WAS restart script to kill off hung threads

Our WebSphere environment has nightly restarts because some of the apps are so shitty that they cannot run for more than 24 hours at a time and app owners do not care (another conversation for another day). Given this piece of information a long time ago we implemented nightly restarts that will reboot all apps on a given cluster.

Every so often we get a Splunk notification that a cluster node is not back up and running, and then when we investigate, we find that no java processes are running on this machine. After digging into it, I discovered that our script attempts to shut down each AppServer, but since a rogue app has a hung thread that is preventing the stopServer.sh command from completing.

To combat this in our Restart_AppServer.sh script, I have utilized the ‘timeout’ and ‘pgrep’ commands.

The timeout command was pretty straight forward: if the call does not return in the provided amount of seconds, then kill the command trying to run.

pgrep is also a pretty straight forward command, but the only problem with it is that the Restart_AppServer.sh command contains a parameter that is the name of the server. So if you have an AppServer named ‘Level_1’ then when you do a ‘pgrep -f Level_1’ you will get 2 PIDs: the one for the AppServer, and one for the Restart_AppServer.sh.

To get around this I looked up the PID of the Restart_AppServer.sh script, and then removed it from the grep command using the ‘-v’ option which is used to remove results from the result set.

timeout to stop the server, but kills the attempt if it doesn’t complete in time.

timeout 120 ${WAS_ROOT}/bin/stopServer.sh ${wrk_server}

pgrep grabs the process ID(s) of whatever you’re grepping for.

CONTROLLER_SCRIPT_PID=`pgrep -f Controller`
echo "********** pid =  ${CONTROLLER_SCRIPT_PID}"

SERVER_PID=`pgrep -f $1 | grep -v ${CONTROLLER_SCRIPT_PID}`
echo "********** $1 pid =  ${SERVER_PID}"
if [[ ${SERVER_PID} != "" ]]
    echo "### ERROR ### AppServer $1 could not be shutdown gracefully, and had to be killed" >> ${TEMP_LOG}
    pgrep -f $1 | grep -v ${CONTROLLER_SCRIPT_PID} | xargs kill -9

WebSphere jython installation script enhancement

We kept having an issue where the app would successfully deploy to all the nodes in the cluster, but for an unknown reason the app would only partially startup, or not startup at all. This would require our on-call to be paged, get on the phone, login to the WAS console, and manually restart the app.

I suspect that the recent errors occurred because the script was trying to start the app before the app was fully synced and installed, which meant it may start on some cluster nodes, but not all of them, resulting in our team having to manually go start the app.

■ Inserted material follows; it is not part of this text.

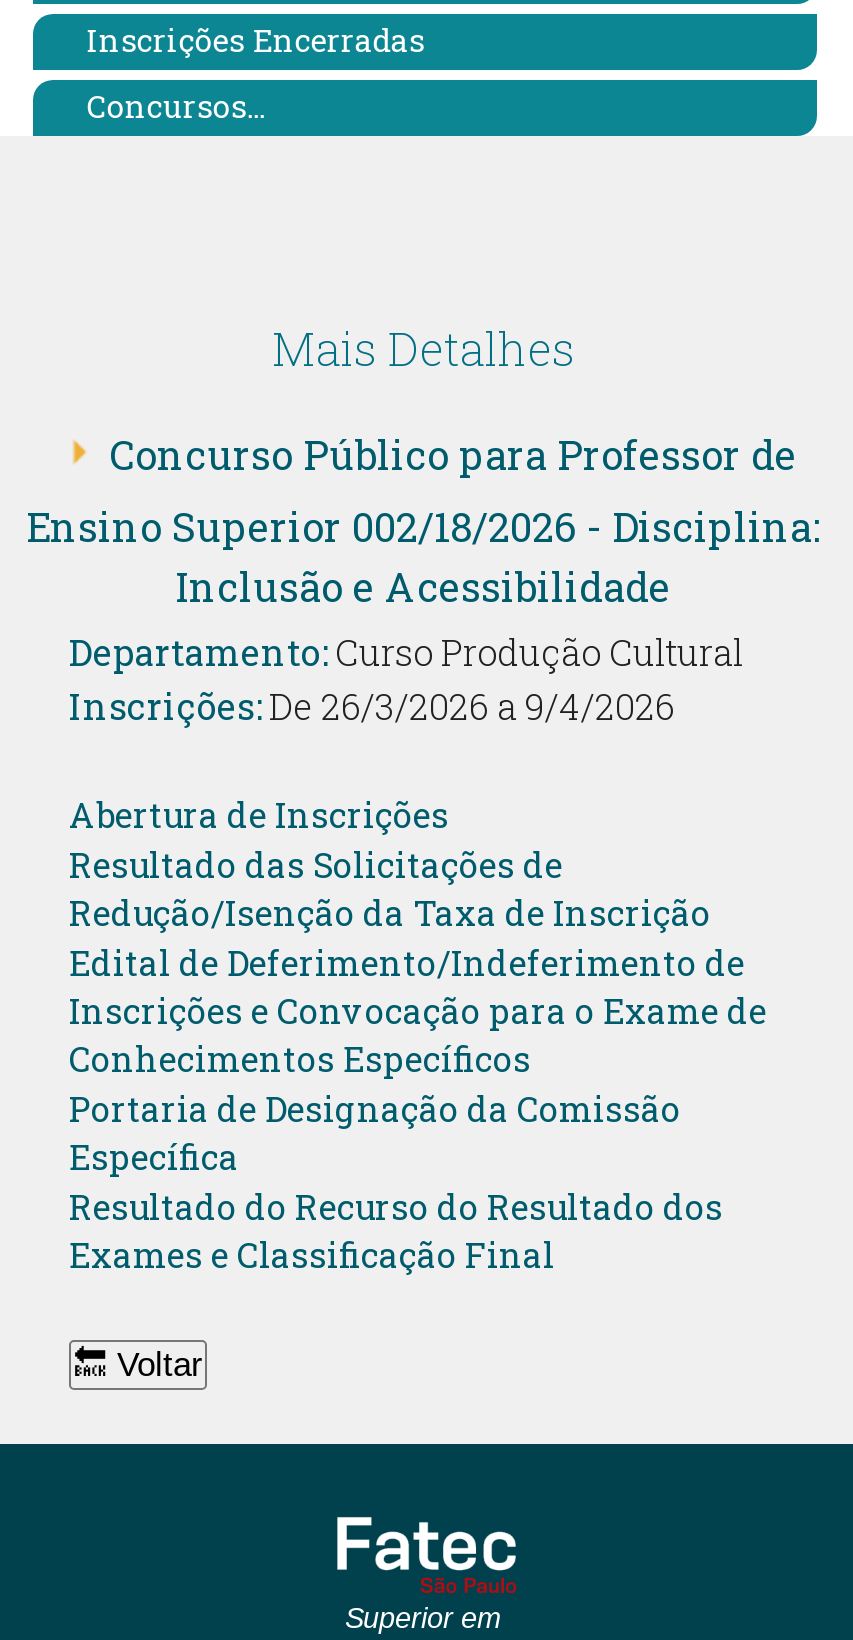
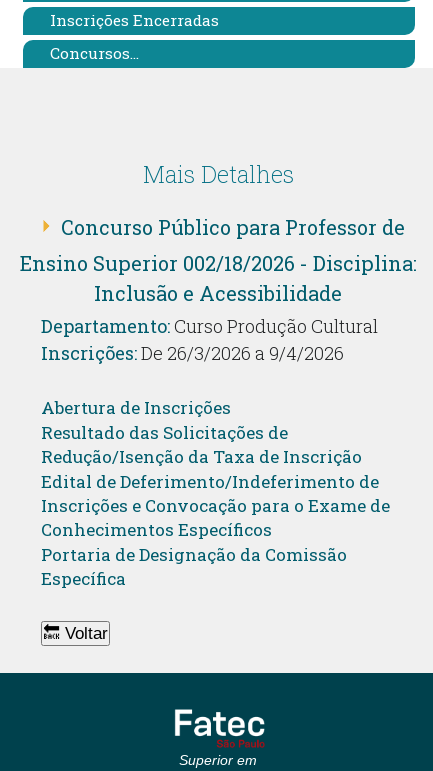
- Resultado do Recurso do Resultado dos
- Exames e Classificação Final
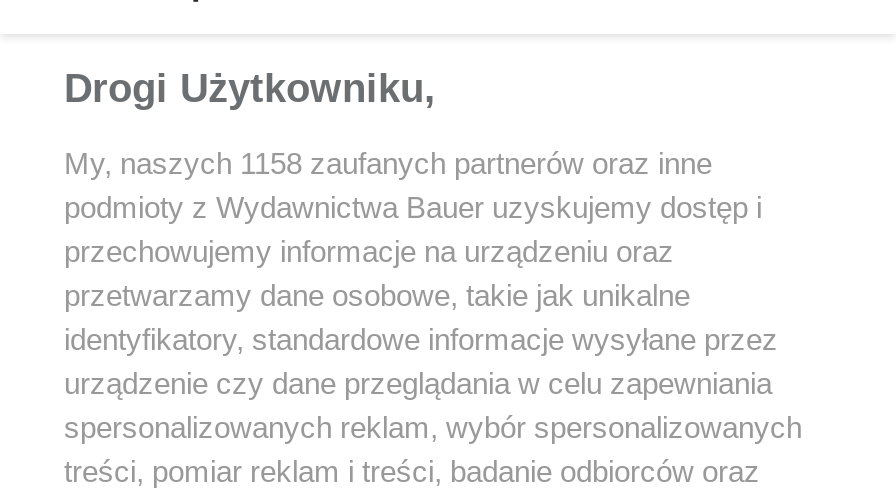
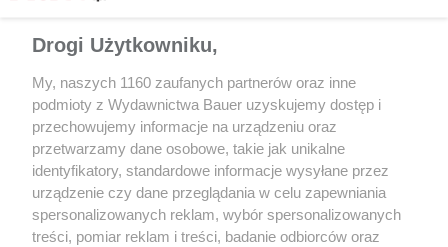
- My, naszych 1158 zaufanych partnerów oraz inne
+ My, naszych 1160 zaufanych partnerów oraz inne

By utilizing the AdminApp.isAppReady(app) function, the script will now verify whether the app is ready to start or not. If the app is ready right after install, it’s smooth sailing and the app will be started. However, if the app is not ready to be started, the script will sleep for 30 seconds, and then inspect the app again to see if it is ready. The script will do this a maximum of 5 times, but on the first instance of the app being ready, the app will be started. After the 5th time, the app will try to be started anyway and a log entry made that it MAY need further attention. At that point the interested party should attempt to hit the app and see if it is ready or not, and call us if needed.

import sys
import time
# get line separator
lineSeparator = java.lang.System.getProperty('line.separator')

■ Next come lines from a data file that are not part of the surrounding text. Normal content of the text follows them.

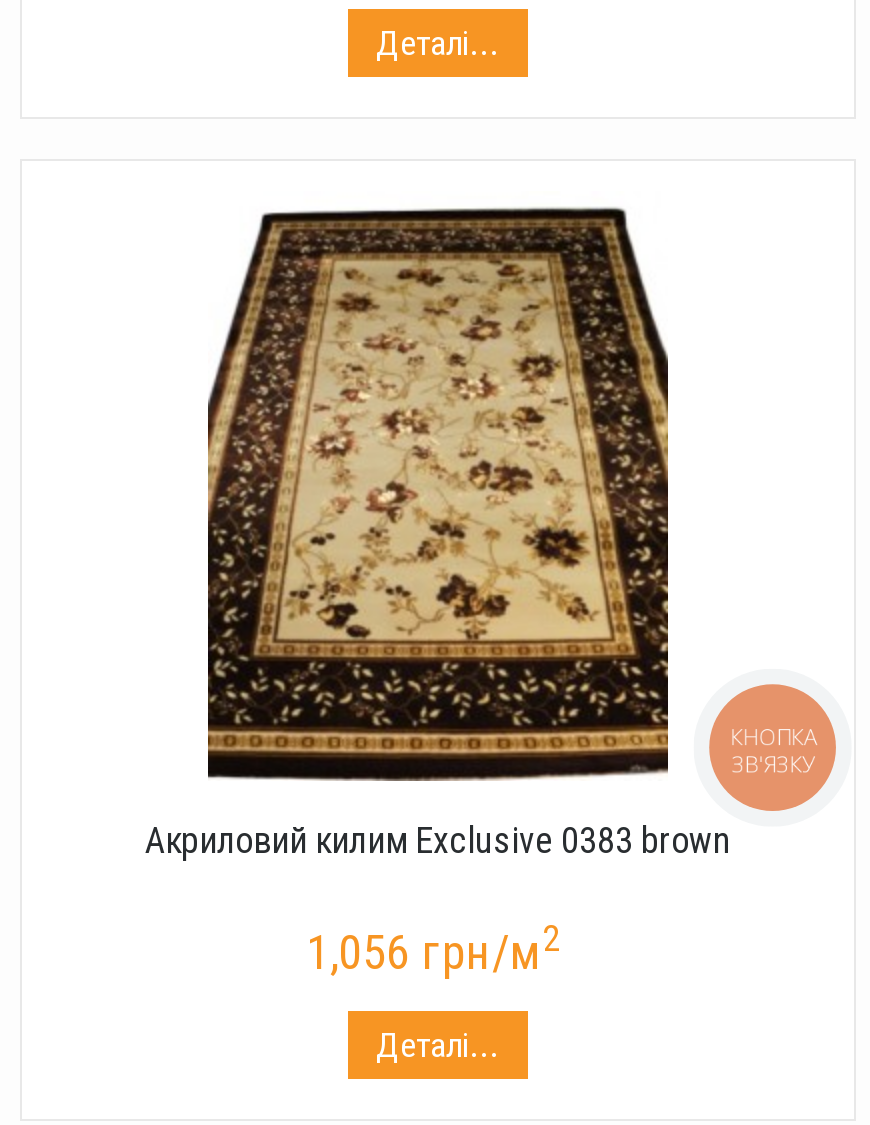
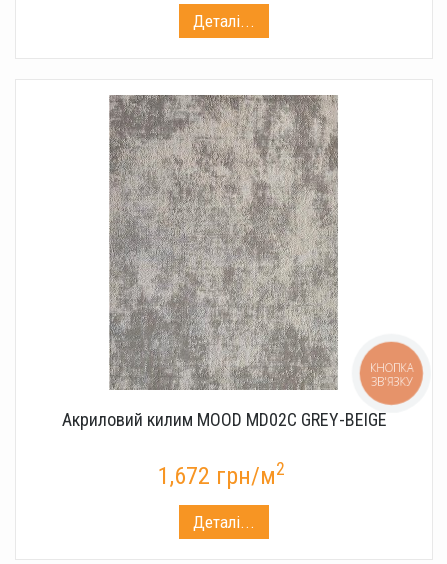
- [image]
- Акриловий килим Exclusive 0383 brown
+ [image]
+ Акриловий килим MOOD MD02C GREY-BEIGE

- 1,056 грн/м2
+ 1,672 грн/м2
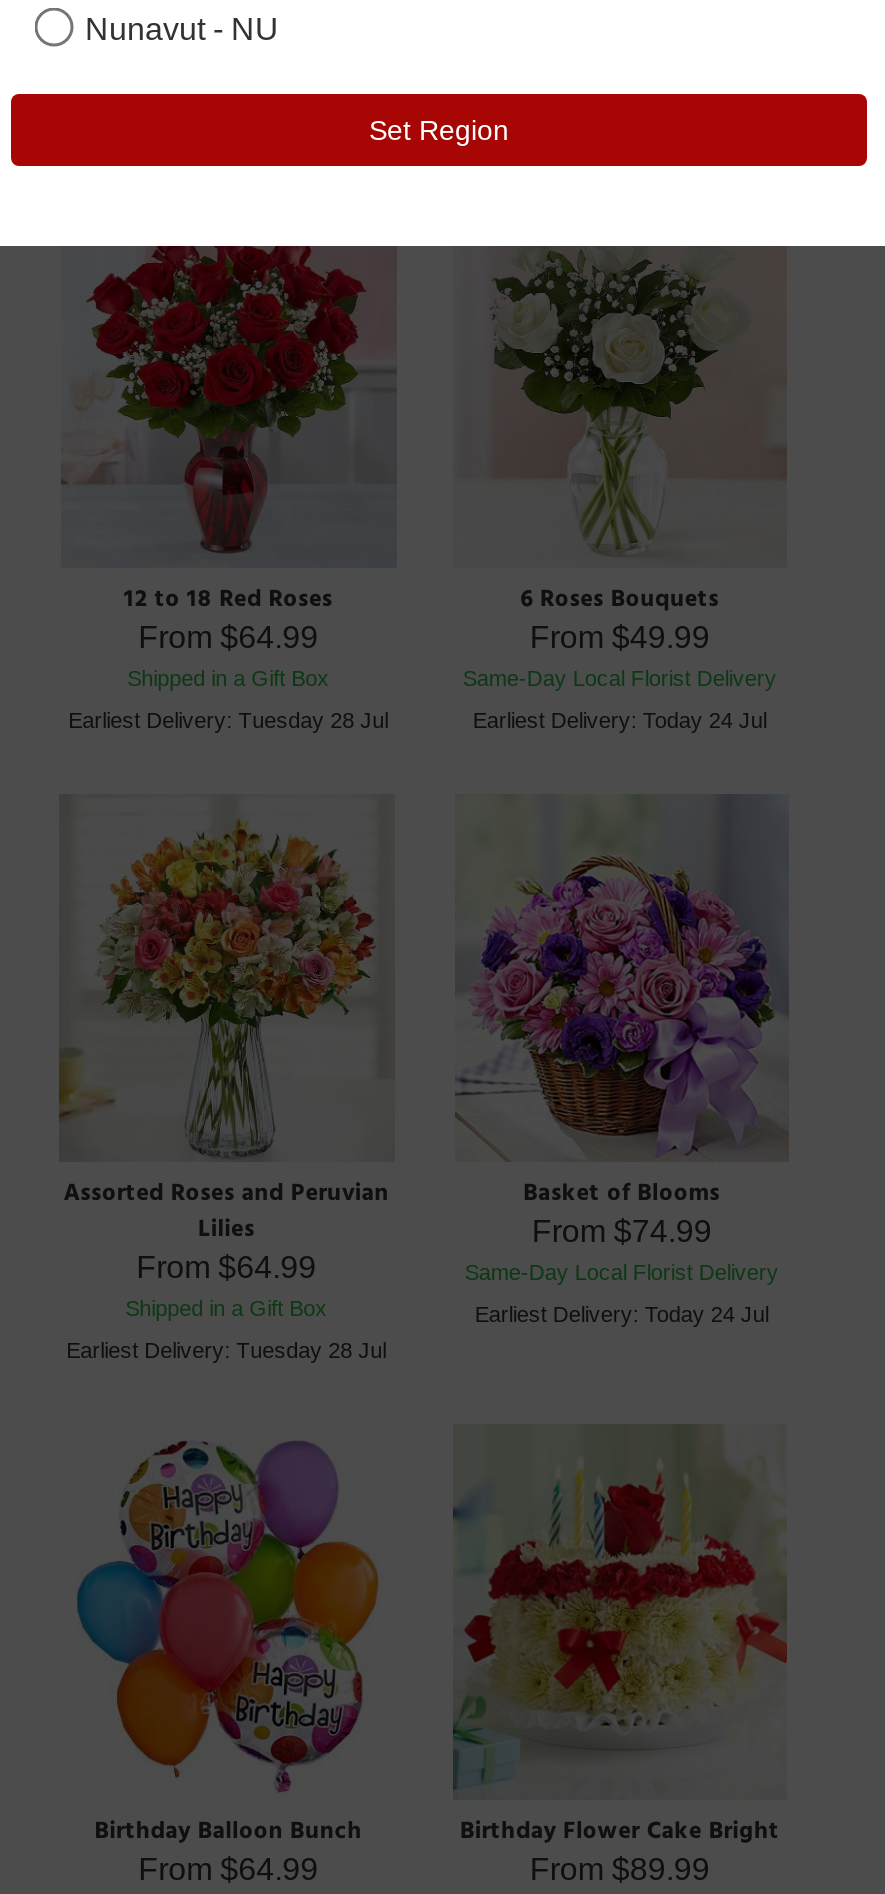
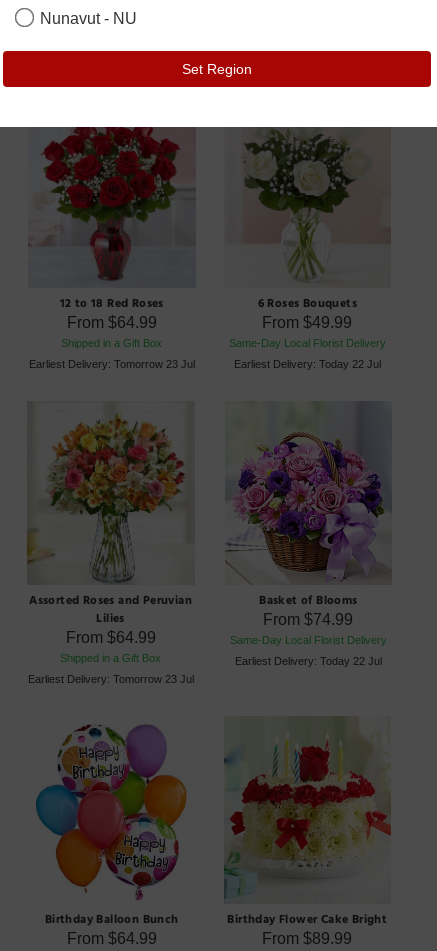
- Earliest Delivery: Tuesday 28 Jul
+ Earliest Delivery: Tomorrow 23 Jul

- Earliest Delivery: Today 24 Jul
+ Earliest Delivery: Today 22 Jul

- Earliest Delivery: Today 24 Jul
+ Earliest Delivery: Today 22 Jul

- Earliest Delivery: Tuesday 28 Jul
+ Earliest Delivery: Tomorrow 23 Jul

print "Verify app is ready to start, and if not, give it more time to get ready"
ctr = 0
result = AdminApp.isAppReady(app)
print "initial isAppReady=" + result

while (result == "false" and ctr < 6):
        print "APP IS NOT READDY TO START!!!! Sleeping to give app time to be ready to start..."
        result = AdminApp.isAppReady(app)
        print "isAppReady=" + result
        ctr += 1

if(result == "false"):
        print "final isAppReady=false and app MAY need additional attention"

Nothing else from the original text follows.